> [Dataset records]
⟨

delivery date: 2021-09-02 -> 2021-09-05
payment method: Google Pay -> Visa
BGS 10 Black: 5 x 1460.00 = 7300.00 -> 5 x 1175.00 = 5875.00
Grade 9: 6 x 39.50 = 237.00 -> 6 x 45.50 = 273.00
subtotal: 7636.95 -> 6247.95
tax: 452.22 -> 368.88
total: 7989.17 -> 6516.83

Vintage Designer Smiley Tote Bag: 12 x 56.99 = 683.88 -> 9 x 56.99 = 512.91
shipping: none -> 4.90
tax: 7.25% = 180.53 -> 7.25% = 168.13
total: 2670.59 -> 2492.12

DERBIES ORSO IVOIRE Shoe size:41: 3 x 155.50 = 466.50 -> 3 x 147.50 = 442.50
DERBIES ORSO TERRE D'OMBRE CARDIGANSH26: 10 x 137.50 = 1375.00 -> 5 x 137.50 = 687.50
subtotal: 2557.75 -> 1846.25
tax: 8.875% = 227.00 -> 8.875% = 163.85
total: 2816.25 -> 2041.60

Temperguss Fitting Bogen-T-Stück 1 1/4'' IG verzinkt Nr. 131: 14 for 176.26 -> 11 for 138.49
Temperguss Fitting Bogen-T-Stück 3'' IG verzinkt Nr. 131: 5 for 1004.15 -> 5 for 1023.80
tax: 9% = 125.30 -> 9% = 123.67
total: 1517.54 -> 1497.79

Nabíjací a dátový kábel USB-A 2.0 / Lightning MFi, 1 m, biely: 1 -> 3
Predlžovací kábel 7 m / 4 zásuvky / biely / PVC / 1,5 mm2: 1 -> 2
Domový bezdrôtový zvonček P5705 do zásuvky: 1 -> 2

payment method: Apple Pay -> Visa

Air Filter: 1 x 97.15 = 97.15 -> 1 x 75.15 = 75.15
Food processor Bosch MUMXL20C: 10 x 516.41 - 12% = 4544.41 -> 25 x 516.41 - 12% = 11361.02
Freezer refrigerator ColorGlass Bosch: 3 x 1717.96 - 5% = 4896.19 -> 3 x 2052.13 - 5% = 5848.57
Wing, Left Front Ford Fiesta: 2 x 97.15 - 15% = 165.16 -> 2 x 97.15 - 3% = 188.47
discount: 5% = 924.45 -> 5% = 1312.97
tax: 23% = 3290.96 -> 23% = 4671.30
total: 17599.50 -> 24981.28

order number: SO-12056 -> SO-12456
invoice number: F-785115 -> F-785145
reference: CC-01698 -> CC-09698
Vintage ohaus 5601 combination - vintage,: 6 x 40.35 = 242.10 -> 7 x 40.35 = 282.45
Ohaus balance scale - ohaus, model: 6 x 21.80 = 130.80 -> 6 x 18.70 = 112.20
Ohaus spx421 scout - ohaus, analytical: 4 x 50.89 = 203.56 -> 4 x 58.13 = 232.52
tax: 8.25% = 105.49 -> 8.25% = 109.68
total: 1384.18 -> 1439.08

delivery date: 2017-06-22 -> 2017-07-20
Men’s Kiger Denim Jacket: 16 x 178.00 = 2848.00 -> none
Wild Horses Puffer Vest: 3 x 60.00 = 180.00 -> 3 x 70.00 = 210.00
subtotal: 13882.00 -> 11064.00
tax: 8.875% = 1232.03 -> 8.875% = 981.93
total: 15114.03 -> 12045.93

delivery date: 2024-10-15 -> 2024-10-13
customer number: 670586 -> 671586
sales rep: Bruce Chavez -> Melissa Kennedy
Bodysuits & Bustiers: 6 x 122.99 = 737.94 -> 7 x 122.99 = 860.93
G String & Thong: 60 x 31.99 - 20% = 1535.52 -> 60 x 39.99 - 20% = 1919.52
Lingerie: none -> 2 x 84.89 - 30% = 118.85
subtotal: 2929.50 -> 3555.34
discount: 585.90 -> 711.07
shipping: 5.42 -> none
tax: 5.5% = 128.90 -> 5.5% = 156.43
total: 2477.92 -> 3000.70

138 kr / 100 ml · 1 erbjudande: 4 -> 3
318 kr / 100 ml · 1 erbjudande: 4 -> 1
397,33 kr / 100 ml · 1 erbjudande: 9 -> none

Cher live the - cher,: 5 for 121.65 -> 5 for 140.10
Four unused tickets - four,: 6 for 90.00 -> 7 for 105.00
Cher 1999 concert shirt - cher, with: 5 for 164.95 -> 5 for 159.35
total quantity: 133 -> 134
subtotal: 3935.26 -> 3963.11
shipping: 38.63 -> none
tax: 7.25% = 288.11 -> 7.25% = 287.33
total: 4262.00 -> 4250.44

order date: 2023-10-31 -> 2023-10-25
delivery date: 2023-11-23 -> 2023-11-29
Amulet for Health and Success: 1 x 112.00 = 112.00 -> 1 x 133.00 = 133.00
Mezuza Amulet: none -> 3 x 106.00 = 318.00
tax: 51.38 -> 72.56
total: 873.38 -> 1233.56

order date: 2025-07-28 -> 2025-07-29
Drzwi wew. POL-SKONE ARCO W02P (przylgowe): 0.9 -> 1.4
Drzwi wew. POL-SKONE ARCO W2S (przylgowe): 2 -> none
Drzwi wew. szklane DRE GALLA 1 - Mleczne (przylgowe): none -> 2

⟩

Every line of the data that includes the word "Drzwi" should be copied.

Drzwi wew. POL-SKONE ARCO W02P (przylgowe): 0.9 -> 1.4
Drzwi wew. POL-SKONE ARCO W2S (przylgowe): 2 -> none
Drzwi wew. szklane DRE GALLA 1 - Mleczne (przylgowe): none -> 2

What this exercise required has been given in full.